■ **Data shown**
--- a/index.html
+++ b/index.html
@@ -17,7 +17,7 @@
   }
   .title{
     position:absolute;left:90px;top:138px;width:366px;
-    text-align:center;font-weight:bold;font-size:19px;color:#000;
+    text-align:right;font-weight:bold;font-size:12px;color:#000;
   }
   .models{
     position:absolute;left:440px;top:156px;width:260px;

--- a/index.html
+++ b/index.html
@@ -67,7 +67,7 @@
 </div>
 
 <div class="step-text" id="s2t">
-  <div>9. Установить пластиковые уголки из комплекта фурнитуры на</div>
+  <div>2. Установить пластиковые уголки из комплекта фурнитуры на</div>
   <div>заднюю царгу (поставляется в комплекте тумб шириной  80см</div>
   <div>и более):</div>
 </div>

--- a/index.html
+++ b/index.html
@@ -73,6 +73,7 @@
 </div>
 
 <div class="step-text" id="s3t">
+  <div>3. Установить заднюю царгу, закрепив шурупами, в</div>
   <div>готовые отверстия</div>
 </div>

* * *

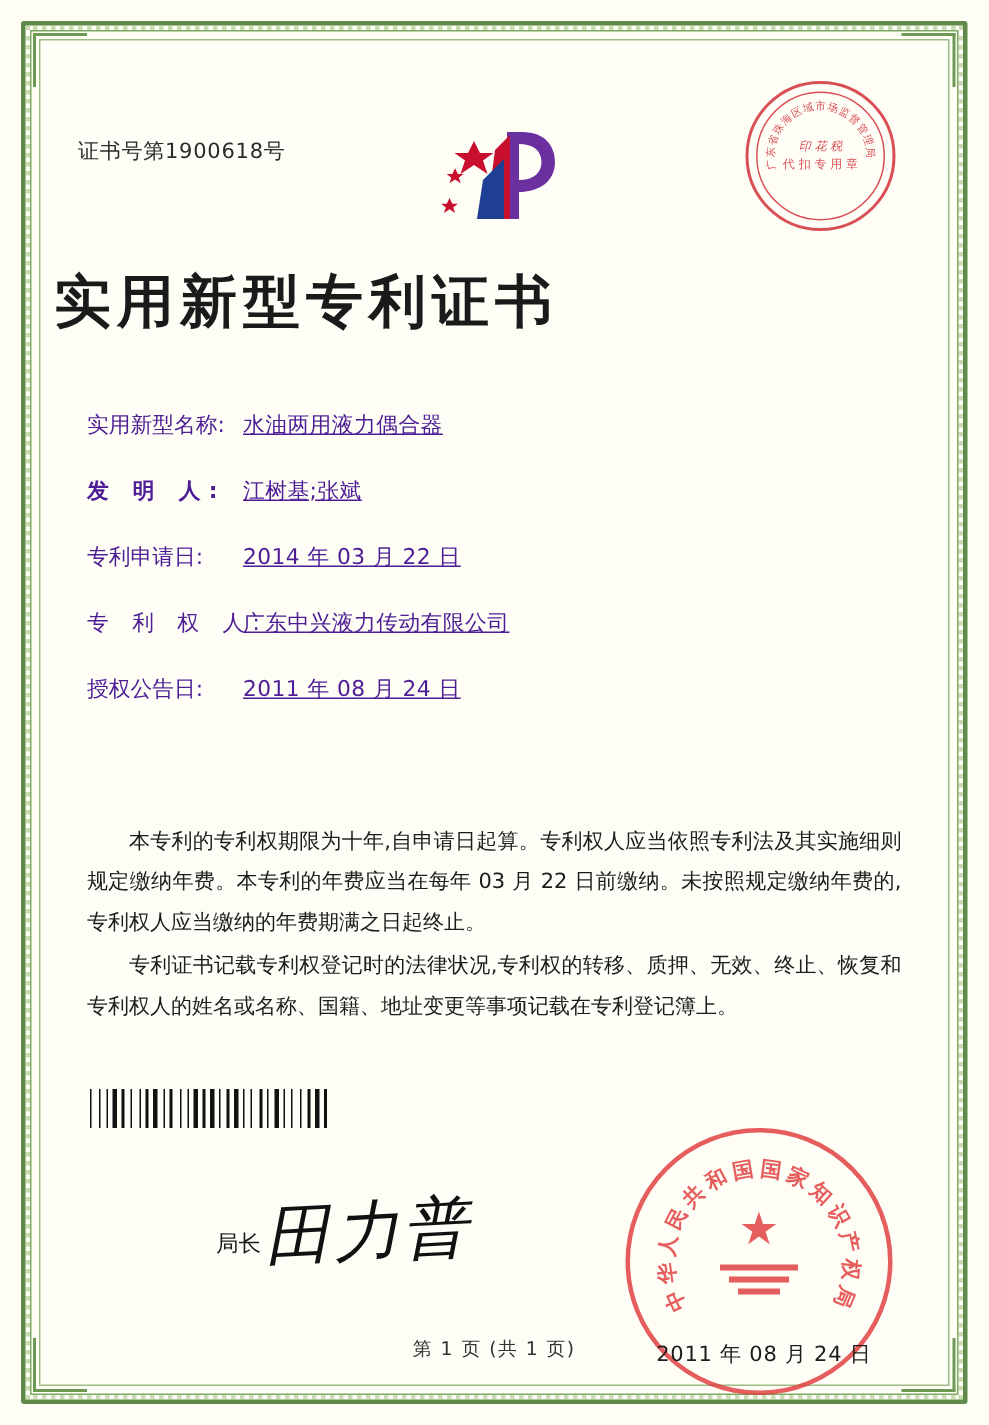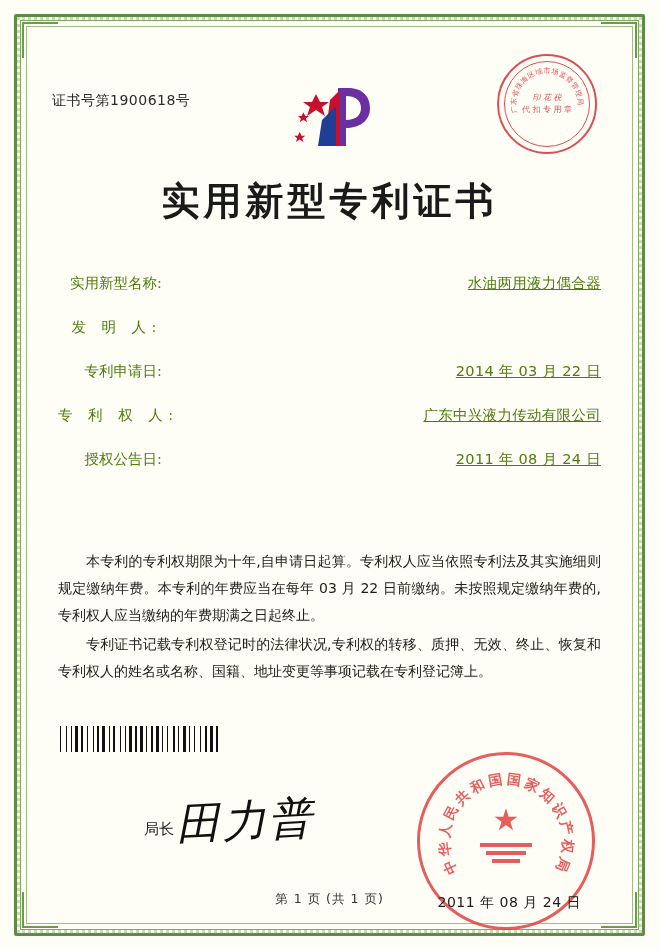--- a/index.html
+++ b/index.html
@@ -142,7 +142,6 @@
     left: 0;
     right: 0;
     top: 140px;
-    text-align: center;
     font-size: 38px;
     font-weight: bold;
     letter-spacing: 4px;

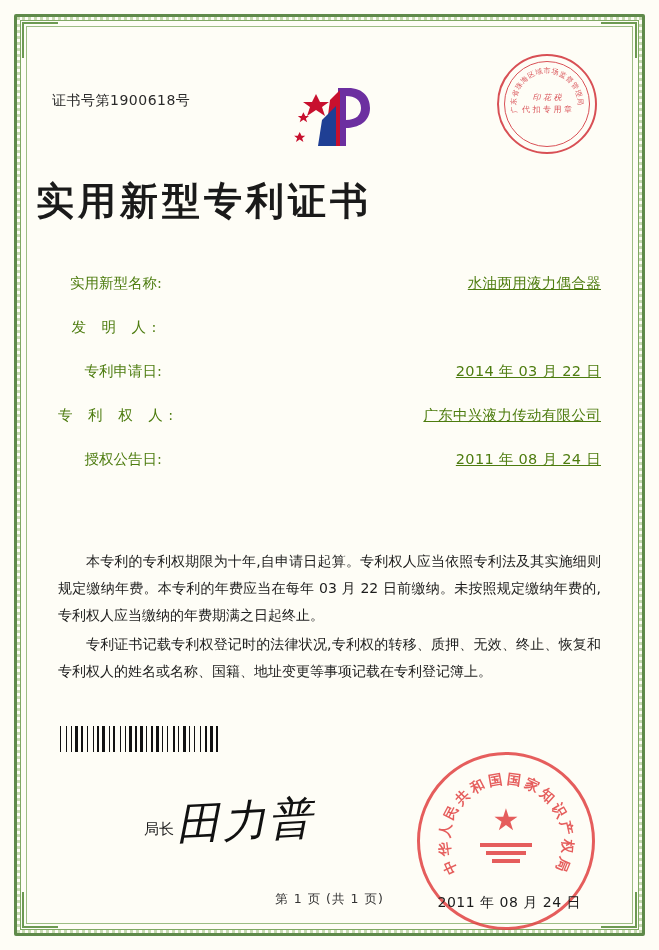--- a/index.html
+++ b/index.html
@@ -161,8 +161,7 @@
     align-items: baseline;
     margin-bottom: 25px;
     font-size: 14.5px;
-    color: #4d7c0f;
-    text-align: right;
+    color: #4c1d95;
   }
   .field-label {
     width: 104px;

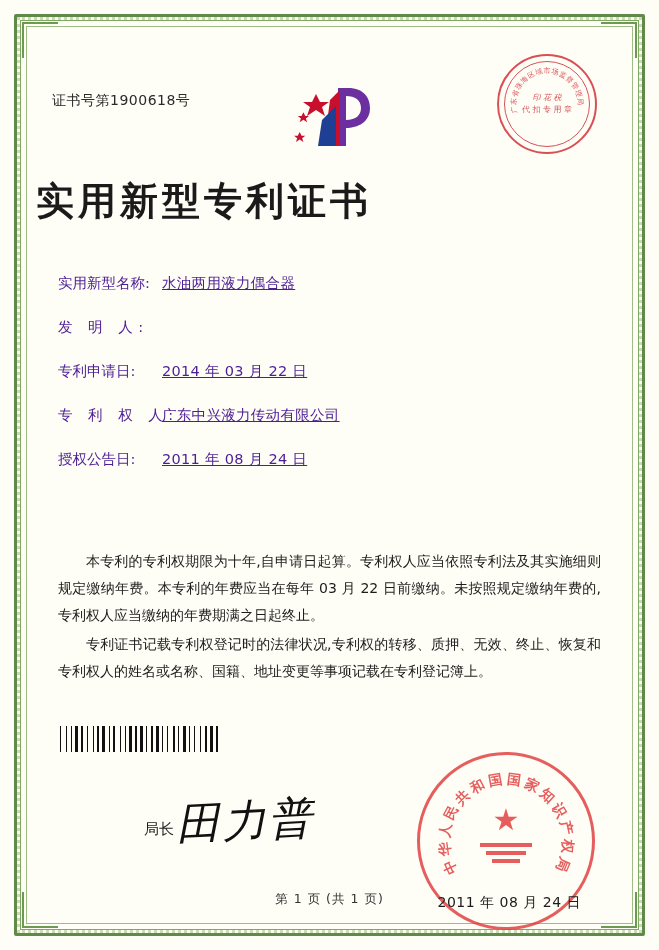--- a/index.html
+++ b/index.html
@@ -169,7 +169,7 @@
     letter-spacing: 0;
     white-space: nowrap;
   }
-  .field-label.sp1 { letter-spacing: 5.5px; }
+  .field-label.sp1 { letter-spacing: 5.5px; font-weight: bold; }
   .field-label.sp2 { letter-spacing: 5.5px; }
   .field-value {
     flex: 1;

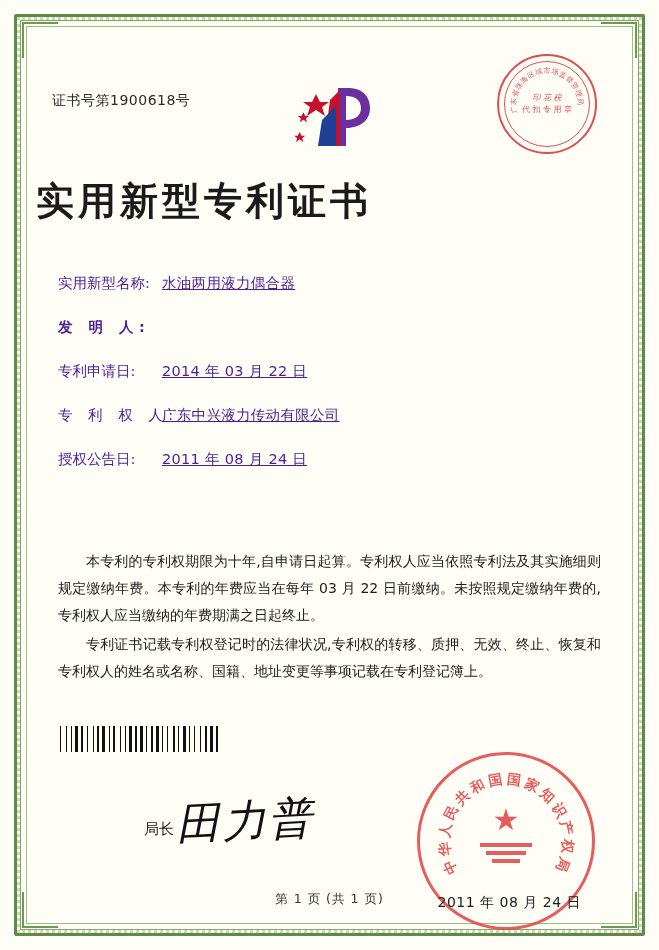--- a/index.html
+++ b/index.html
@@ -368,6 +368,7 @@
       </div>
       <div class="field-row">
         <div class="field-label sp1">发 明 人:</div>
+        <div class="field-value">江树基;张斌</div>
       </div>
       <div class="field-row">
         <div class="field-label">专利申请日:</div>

■ **What to work on**
Look for the string "letter" in the data above and return every line that has it.

■ **Answer to the problem**
     letter-spacing: 4px;
     letter-spacing: 0;
-  .field-label.sp1 { letter-spacing: 5.5px; }
+  .field-label.sp1 { letter-spacing: 5.5px; font-weight: bold; }
   .field-label.sp2 { letter-spacing: 5.5px; }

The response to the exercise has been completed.